**Aim of the task**
The range starts at the line containing "[250,236,380,249] --name=resnet ->" and ends at the last line of the records below. Reproduce those lines exactly.
::: Material for the task :::
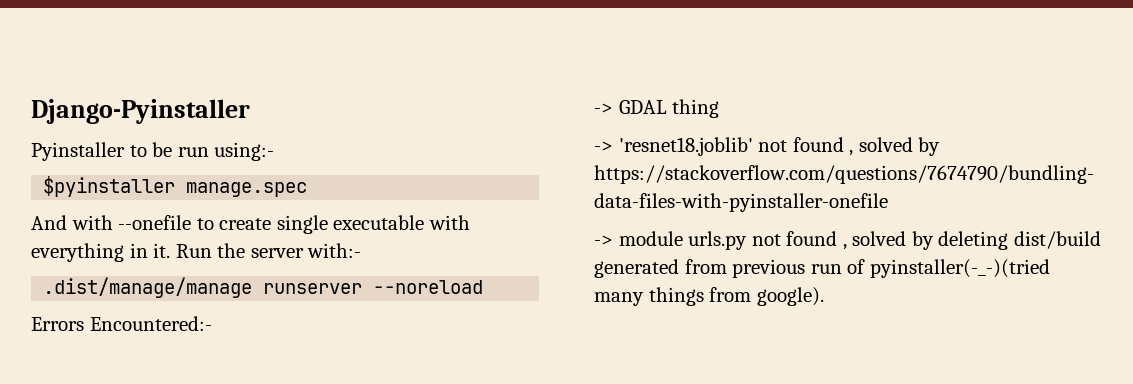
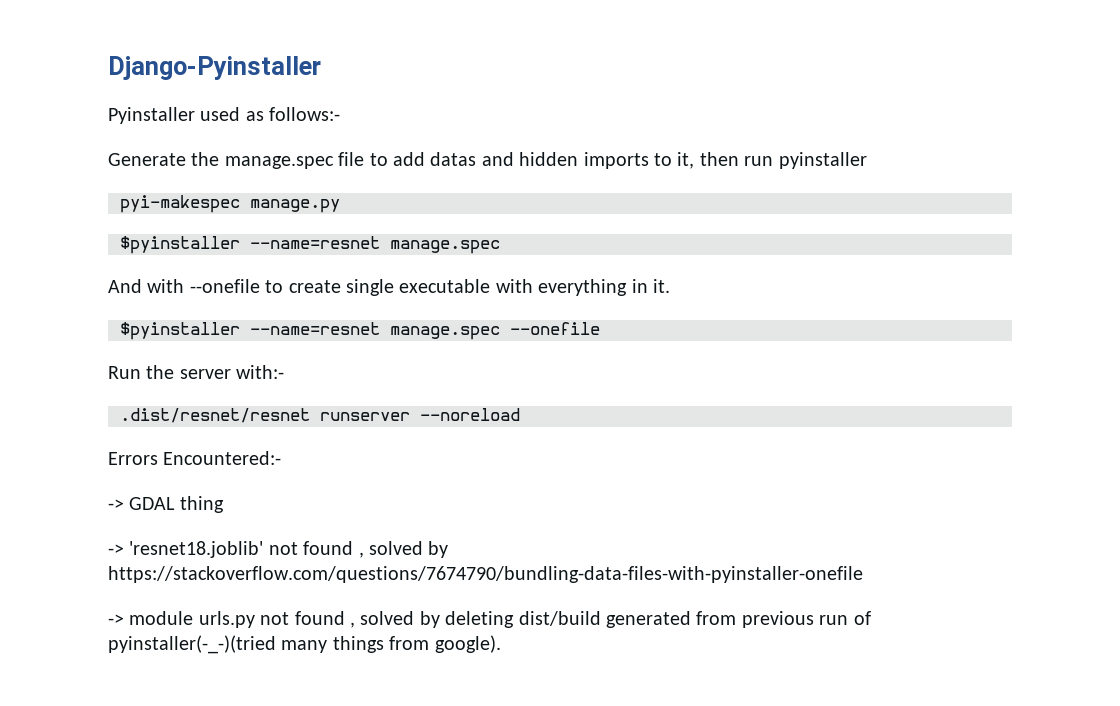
[129,142,275,161] [43,176,176,197] to be run using:- // $pyinstaller -> [200,107,341,121] [108,152,867,169] [120,195,340,213] [120,236,380,254] used as follows:- // Generate the manage.spec file to add datas and hidden imports to it, then run pyinstaller // pyi-makespec manage.py // $pyinstaller --name=resnet
(171, 250) none -> [120,322,600,340] // $pyinstaller --name=resnet manage.spec --onefile //
[43,277,253,298] .dist/manage/manage -> [120,408,310,423] .dist/resnet/resnet

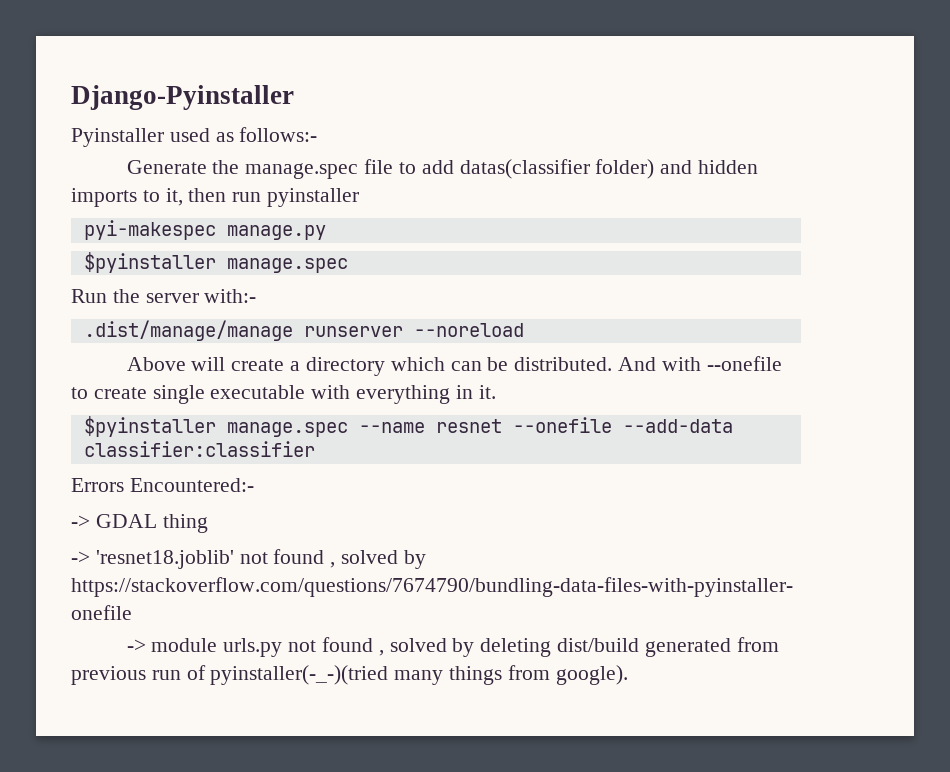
[430,152,477,166] datas -> [459,159,655,179] datas(classifier folder)
[250,236,380,249] --name=resnet -> (216, 262) none
(500, 247) none -> [71,289,257,303] [83,320,524,341] [126,357,613,376] Run the server with:- // .dist/manage/manage runserver --noreload // Above will create a directory which can be distributed.
[250,322,600,340] [108,365,285,379] [120,408,520,423] --name=resnet manage.spec --onefile // Run the server with:- // .dist/resnet/resnet runserver --noreload -> [226,417,733,437] [83,441,315,457] manage.spec --name resnet --onefile --add-data classifier:classifier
:::
**Your solution**
[250,236,380,249] --name=resnet -> (216, 262) none
(500, 247) none -> [71,289,257,303] [83,320,524,341] [126,357,613,376] Run the server with:- // .dist/manage/manage runserver --noreload // Above will create a directory which can be distributed.
[250,322,600,340] [108,365,285,379] [120,408,520,423] --name=resnet manage.spec --onefile // Run the server with:- // .dist/resnet/resnet runserver --noreload -> [226,417,733,437] [83,441,315,457] manage.spec --name resnet --onefile --add-data classifier:classifier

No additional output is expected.